Message-ID: <4969BAAF.9040108@idi.ntnu.no>
Date: 2009-01-11T09:23:59Z
From: Wacek Kusnierczyk
Subject: Extracting File Basename without Extension
In-Reply-To: <971536df0901091455x76b28a8icac00798707895f0@mail.gmail.com>

Gabor Grothendieck wrote:
> On Fri, Jan 9, 2009 at 4:28 PM, Wacek Kusnierczyk
> <Waclaw.Marcin.Kusnierczyk at idi.ntnu.no> wrote:
>   
>> Rau, Roland wrote:
>>     
>>> P.S. Any suggestions how to become more proficient with regular
>>> expressions? The O'Reilly book ("Mastering...")? Whenever I tried
>>> anything more complicated than basic usage (things like ^ $ * . ) in R,
>>> I was way faster to write a new function (like above) instead of finding
>>> a regex solution.
>>>
>>>       
>> the book you mention is good.
>> you may also consider http://www.regular-expressions.info/
>>
>> regexes are usually well explained with lots of examples in perl books.
>>
>>     
>>> By the way: it might be still possible to *write* regular expressions,
>>> but what about code re-use?
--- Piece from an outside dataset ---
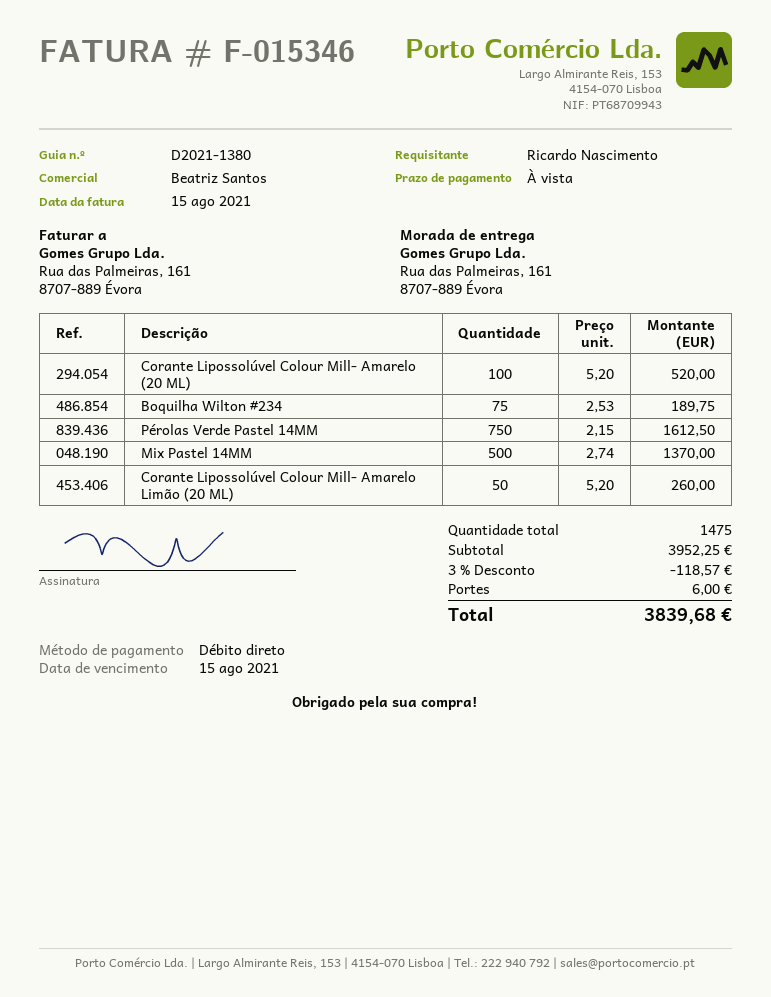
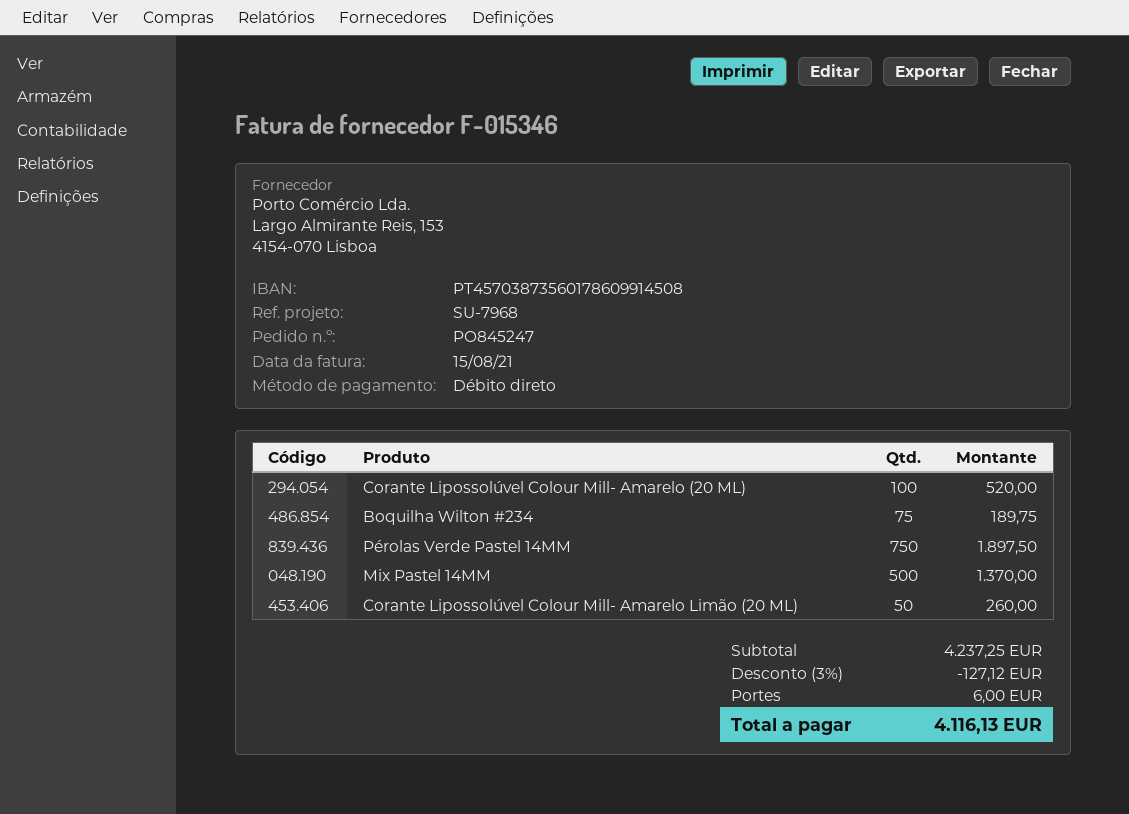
Pérolas Verde Pastel 14MM: 750 for 1612.50 -> 750 for 1897.50
subtotal: 3952.25 -> 4237.25
discount: 3% = 118.57 -> 3% = 127.12
total: 3839.68 -> 4116.13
Are there people who can easily *read*
>>> complicated regular expressions?
>>>
>>>       
>> in some cases it is possible to write regular expressions in a way that
>> facilitates reading them by a human.  in perl, for example, you can use
>> so-called readable regexes:
>>
>> /
>>   (.+)    # match and remember at least one arbitrary character
>>   [.]     # match a dot
>>   [^.]+ # match at least one non-dot character
>>   $  # end of string anchor
>> /x;
>>
>> you can also use within regex comments:
>>
>> /(.+)(?# one or more chars)[.](?# a dot)[^.]+(?# one or more
>> non-dots)$(?# end of string)/
>>
>>
>> nothing of the sorts in r, however.
>>     
>
> Supports that if you begin the regular expression with (?x) and
> use perl = TRUE.  See ?regexp
>   

cool, i see ?xism is supported.  so the above can be written in r as:

names = c("foo.bar", ".zee")
sub("(?x) # alloow embedded comemnts
     (.+) # match and remember at least one arbitrary character
    [.] # match a dot
    [^.]+ # match at least one non-dot character
    $ # end of string anchor",
        "\\1", names, perl=TRUE)

is this what you wanted, roland?

vQ